Vivemos em um sistema que há centenas de anos se retroalimenta do caos gerado por relações de dominação e exploração como forma de manutenção, sendo incapaz e  propositalmente isento de solucionar os problemas que ele mesmo cria. Em Epistemologias do Sul, Boaventura de Souza Santos descreve um campo teórico, metodológico e pedagógico que desafia o domínio do pensamento do Norte global e nos ajuda a pensar em novas — e urgentes — narrativas. Enquanto isso, o tempo de agir vai ficando mais curto.

Então, vamos aos fatos: 

  1. O mundo está passando por profundas transformações e em uma velocidade crescente;
  2. Precisamos encontrar respostas urgentes para certas questões;
  3. Precisamos romper com a lógica colonial da produção e disseminação do saber para enfrentar um contexto de policrise.

Debruçamo-nos sobre as implicações de um modelo de monocultura na economia, o impacto e a perpetuação de narrativas coloniais. Por meio do conceito de policultura de narrativas — no qual resgatamos e cultivamos diversas perspectivas e pontos de vista —, esgueiramo-nos pelas frestas para trazer novas narrativas econômicas.

O mundo não é mercadoria

 

Em janeiro de 2023, lideranças globais se reuniram em Davos para o Fórum Econômico Mundial, cujo tema foi “Cooperação em um mundo fragmentado” e que reuniu cerca de 1.700 líderes empresariais e 400 líderes políticos, incluindo chefes de estado e ministros de governo.

Em meio a tantas crises geopolíticas, sanitárias e à emergência climática, o Relatório de Riscos Globais apresentou um estudo preocupante: um conglomerado de riscos presentes e futuros que interagem entre si e podem provocar desastres imprevisíveis.

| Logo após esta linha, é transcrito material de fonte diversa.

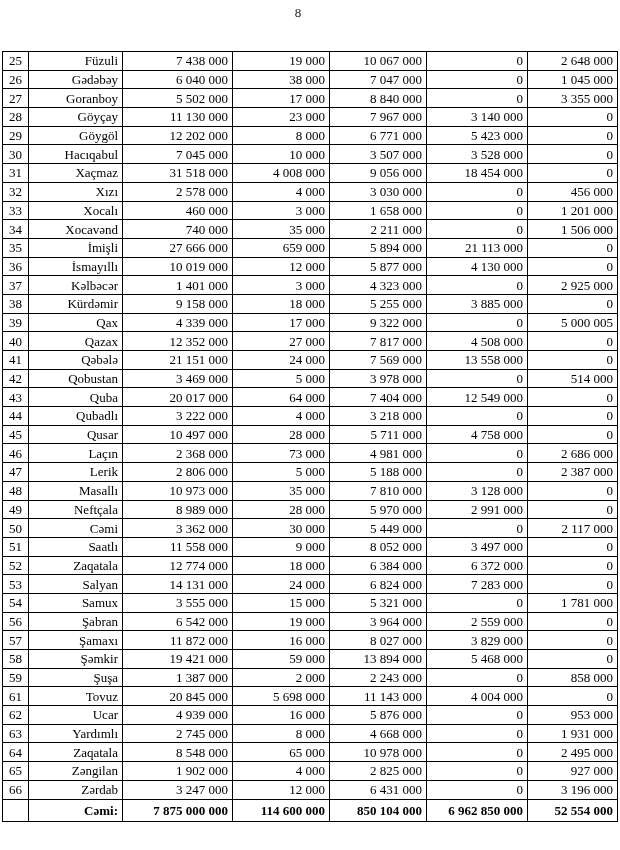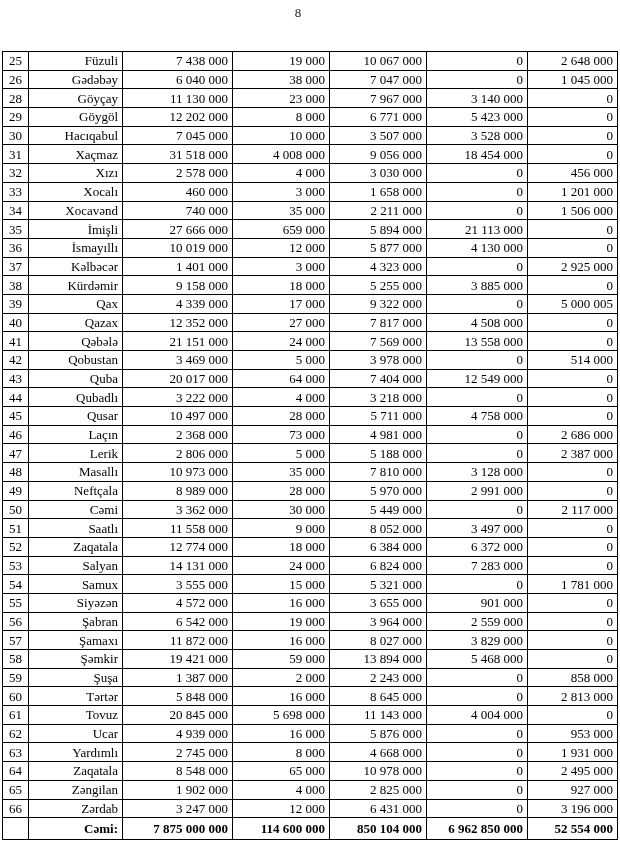--- a/index.html
+++ b/index.html
@@ -91,6 +91,15 @@
           <td class="cell-num">1 045 000</td>
         </tr>
         <tr class="data-row">
+          <td class="cell-no">27</td>
+          <td class="cell-name">Goranboy</td>
+          <td class="cell-num">5 502 000</td>
+          <td class="cell-num">17 000</td>
+          <td class="cell-num">8 840 000</td>
+          <td class="cell-num">0</td>
+          <td class="cell-num">3 355 000</td>
+        </tr>
+        <tr class="data-row">
           <td class="cell-no">28</td>
           <td class="cell-name">Göyçay</td>
           <td class="cell-num">11 130 000</td>

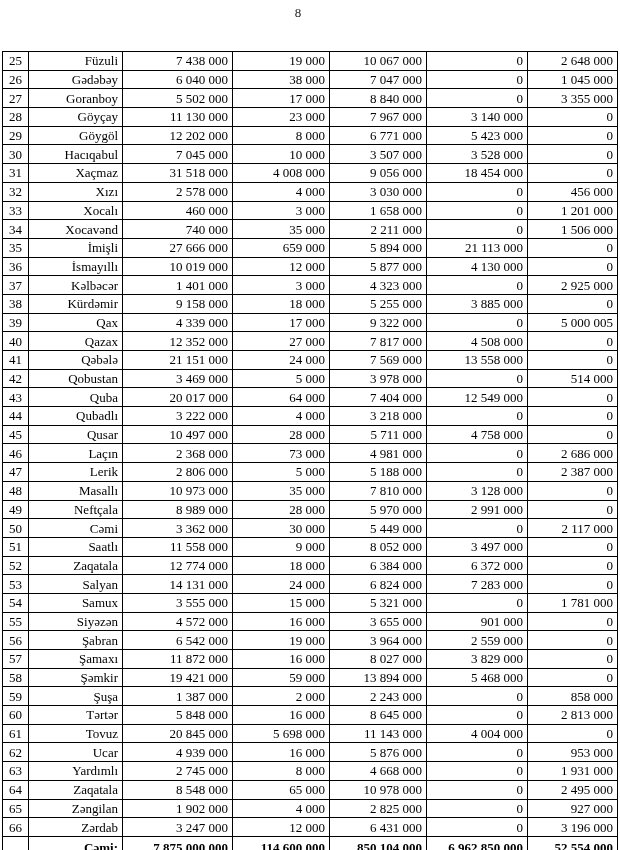--- a/index.html
+++ b/index.html
@@ -343,15 +343,6 @@
           <td class="cell-num">1 781 000</td>
         </tr>
         <tr class="data-row">
-          <td class="cell-no">55</td>
-          <td class="cell-name">Siyəzən</td>
-          <td class="cell-num">4 572 000</td>
-          <td class="cell-num">16 000</td>
-          <td class="cell-num">3 655 000</td>
-          <td class="cell-num">901 000</td>
-          <td class="cell-num">0</td>
-        </tr>
-        <tr class="data-row">
           <td class="cell-no">56</td>
           <td class="cell-name">Şabran</td>
           <td class="cell-num">6 542 000</td>

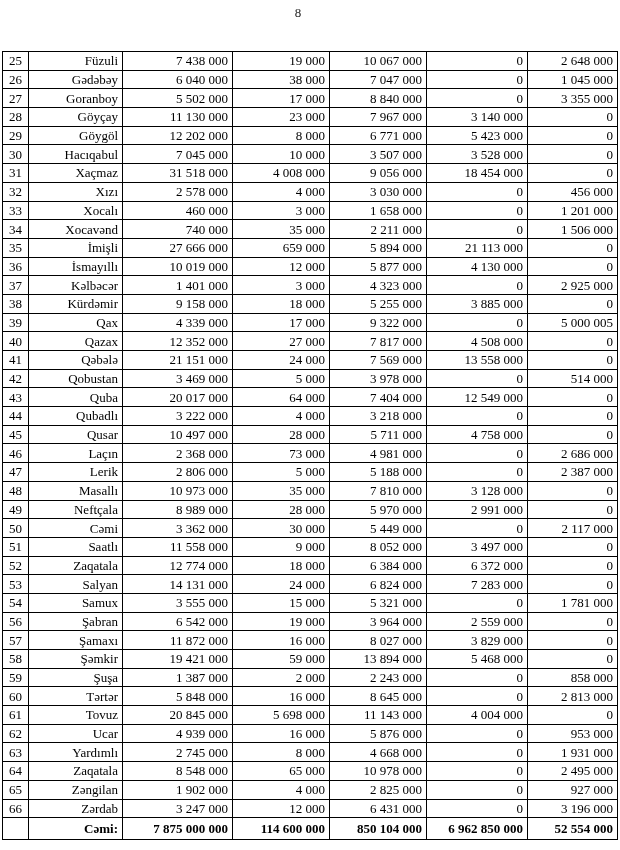--- a/index.html
+++ b/index.html
@@ -379,15 +379,6 @@
           <td class="cell-num">858 000</td>
         </tr>
         <tr class="data-row">
-          <td class="cell-no">60</td>
-          <td class="cell-name">Tərtər</td>
-          <td class="cell-num">5 848 000</td>
-          <td class="cell-num">16 000</td>
-          <td class="cell-num">8 645 000</td>
-          <td class="cell-num">0</td>
-          <td class="cell-num">2 813 000</td>
-        </tr>
-        <tr class="data-row">
           <td class="cell-no">61</td>
           <td class="cell-name">Tovuz</td>
           <td class="cell-num">20 845 000</td>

“A interação entre impactos da mudança climática, perda de biodiversidade, segurança alimentar e consumo de recursos naturais é um coquetel perigoso. Sem uma mudança política significativa ou investimentos, essa combinação apressará o colapso do ecossistema, ameaçará as ofertas de alimentos, amplificará os impactos dos desastres naturais e limitará novo progresso da mitigação climática.”

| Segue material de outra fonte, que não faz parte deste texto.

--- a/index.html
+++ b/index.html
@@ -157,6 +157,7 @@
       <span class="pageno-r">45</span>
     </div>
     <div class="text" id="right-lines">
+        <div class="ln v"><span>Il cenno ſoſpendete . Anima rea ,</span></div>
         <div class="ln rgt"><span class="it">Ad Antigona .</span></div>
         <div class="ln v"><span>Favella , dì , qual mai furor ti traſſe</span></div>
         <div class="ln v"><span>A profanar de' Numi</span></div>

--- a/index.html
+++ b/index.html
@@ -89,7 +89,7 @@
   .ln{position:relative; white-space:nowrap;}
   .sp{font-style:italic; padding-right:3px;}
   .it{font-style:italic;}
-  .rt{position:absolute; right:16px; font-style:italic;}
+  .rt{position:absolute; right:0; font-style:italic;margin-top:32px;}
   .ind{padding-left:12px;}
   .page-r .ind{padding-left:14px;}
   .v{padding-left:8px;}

John Scott, Diretor de Risco de Sustentabilidade do Zurich Insurance Group

 

A expansão dos mercados e a disseminação de ideais neoliberais transformaram a forma como nos relacionamos com o mundo à nossa volta. Uma dessas expressões se deu por meio da globalização, que privilegiou, principalmente, empresas multinacionais e grandes conglomerados do Norte global. Se, por um lado, o sistema reagiu positivamente à expansão de seu mercado consumidor e à exploração de mão de obra e matéria-prima de países em desenvolvimento, por outro, silenciou-se diante do seu fracasso econômico, cultural, social e ambiental.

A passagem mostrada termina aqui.